▶ **Your objective**:
Search the entries for the word "toggle" and report each line that has it.

▶ **Records from a data collection**:
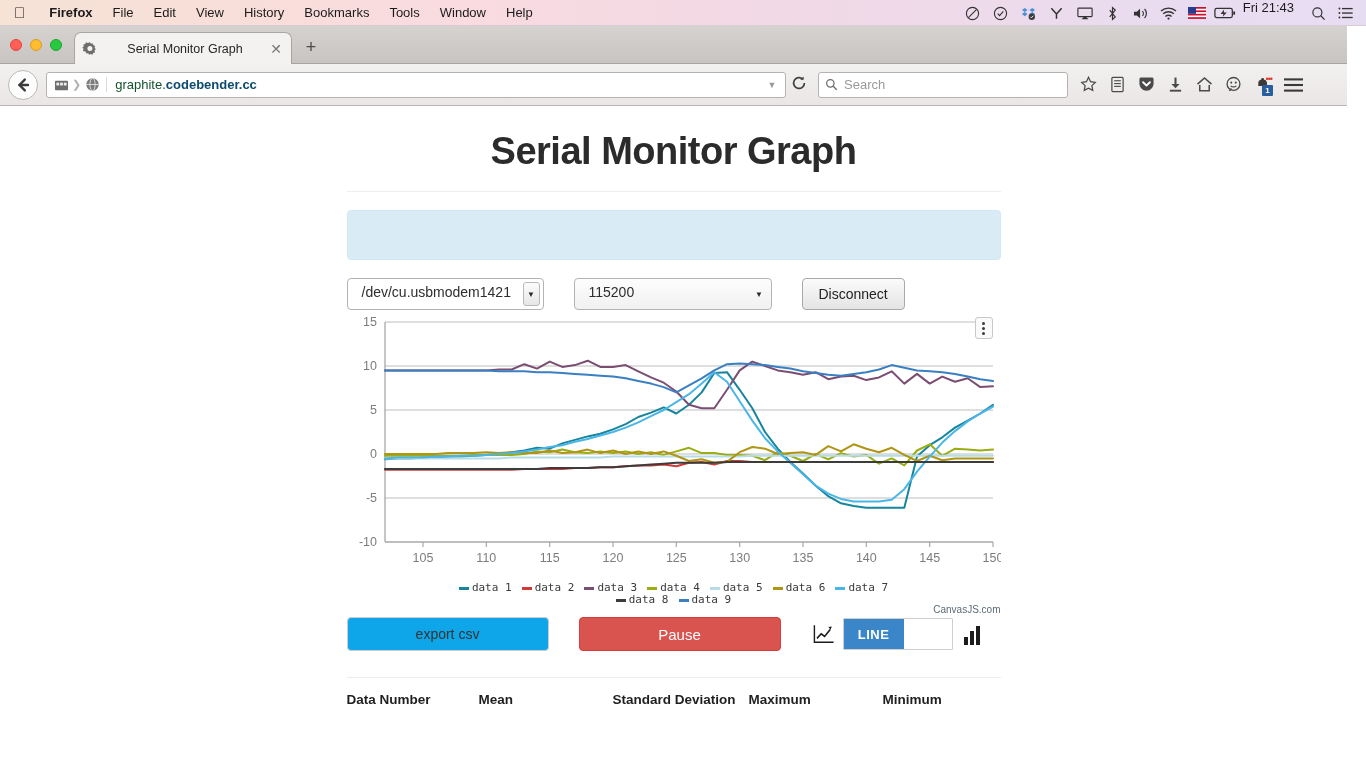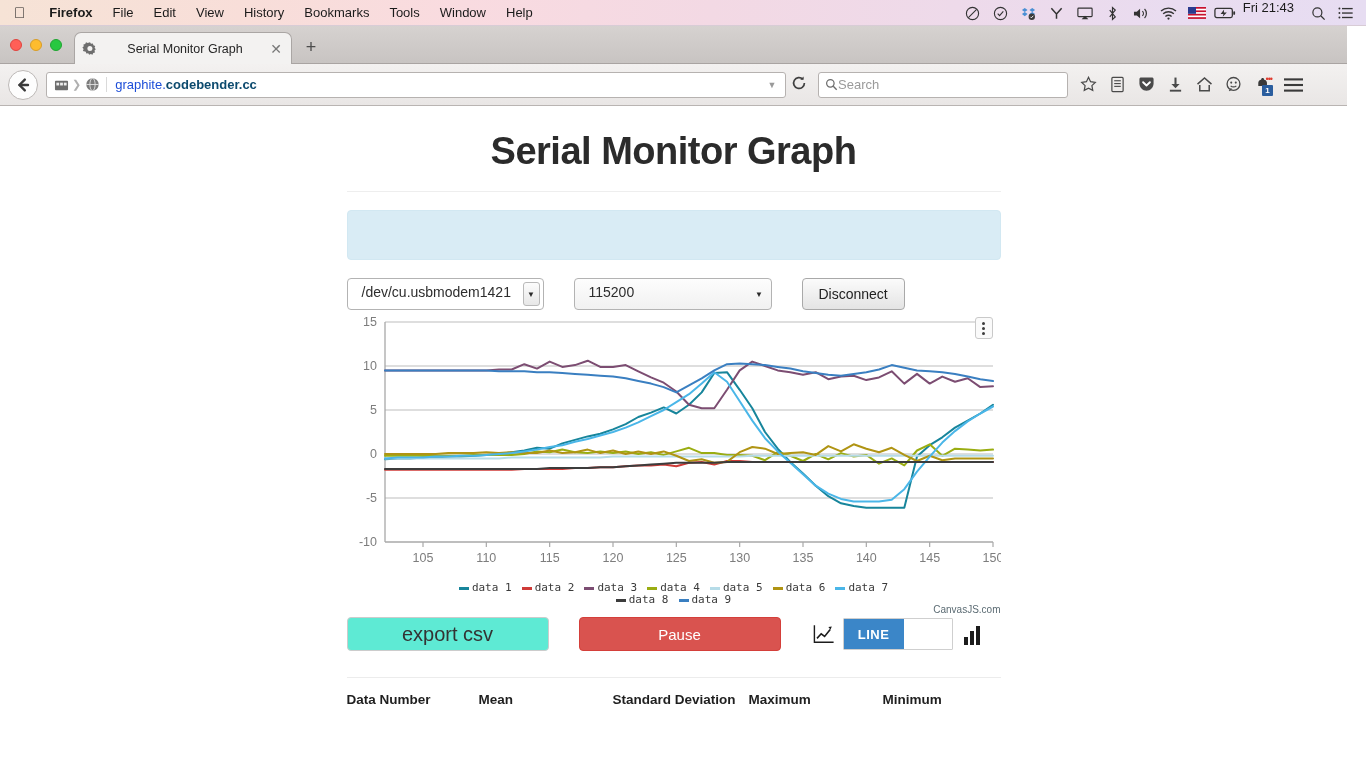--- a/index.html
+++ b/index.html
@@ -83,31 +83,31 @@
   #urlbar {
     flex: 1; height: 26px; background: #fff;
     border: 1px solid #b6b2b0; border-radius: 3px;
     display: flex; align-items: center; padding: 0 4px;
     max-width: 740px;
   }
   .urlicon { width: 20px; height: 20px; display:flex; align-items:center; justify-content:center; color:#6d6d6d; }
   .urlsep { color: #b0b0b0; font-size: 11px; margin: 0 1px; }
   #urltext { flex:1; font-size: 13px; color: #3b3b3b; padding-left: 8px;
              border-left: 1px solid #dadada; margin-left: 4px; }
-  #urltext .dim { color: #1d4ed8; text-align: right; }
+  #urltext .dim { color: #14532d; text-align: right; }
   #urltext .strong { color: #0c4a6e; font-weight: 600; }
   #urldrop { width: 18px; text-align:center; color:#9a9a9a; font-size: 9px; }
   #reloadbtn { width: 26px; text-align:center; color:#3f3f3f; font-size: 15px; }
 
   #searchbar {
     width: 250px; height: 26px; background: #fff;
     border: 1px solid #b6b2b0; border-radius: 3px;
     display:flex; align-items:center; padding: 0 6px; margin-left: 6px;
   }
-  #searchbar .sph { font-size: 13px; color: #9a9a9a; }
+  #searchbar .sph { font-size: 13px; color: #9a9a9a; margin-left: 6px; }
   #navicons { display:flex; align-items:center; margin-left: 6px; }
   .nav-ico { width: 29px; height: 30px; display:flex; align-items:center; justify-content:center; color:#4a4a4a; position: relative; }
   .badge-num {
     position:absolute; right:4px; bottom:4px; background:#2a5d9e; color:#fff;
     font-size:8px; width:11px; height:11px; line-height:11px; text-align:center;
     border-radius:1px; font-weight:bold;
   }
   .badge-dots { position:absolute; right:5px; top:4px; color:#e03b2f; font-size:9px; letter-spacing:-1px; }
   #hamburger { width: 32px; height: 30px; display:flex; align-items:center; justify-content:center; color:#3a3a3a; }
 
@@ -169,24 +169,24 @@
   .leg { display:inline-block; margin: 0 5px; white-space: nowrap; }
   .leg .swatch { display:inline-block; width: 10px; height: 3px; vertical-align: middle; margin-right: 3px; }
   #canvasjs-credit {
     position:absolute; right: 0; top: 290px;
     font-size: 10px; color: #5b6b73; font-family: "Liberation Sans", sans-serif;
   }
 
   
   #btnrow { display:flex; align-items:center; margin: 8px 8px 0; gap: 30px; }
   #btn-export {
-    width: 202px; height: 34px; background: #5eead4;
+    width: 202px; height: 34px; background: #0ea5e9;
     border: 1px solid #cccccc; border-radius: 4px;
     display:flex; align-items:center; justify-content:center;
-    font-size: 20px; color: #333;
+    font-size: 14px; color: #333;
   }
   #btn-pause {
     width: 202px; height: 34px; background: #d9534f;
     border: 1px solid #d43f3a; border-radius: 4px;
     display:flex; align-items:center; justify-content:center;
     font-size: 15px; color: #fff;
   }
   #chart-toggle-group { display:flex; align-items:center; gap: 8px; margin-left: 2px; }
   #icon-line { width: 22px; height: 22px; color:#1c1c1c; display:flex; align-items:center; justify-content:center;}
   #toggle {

▶ **Solved problem**:
   #chart-toggle-group { display:flex; align-items:center; gap: 8px; margin-left: 2px; }
   #toggle {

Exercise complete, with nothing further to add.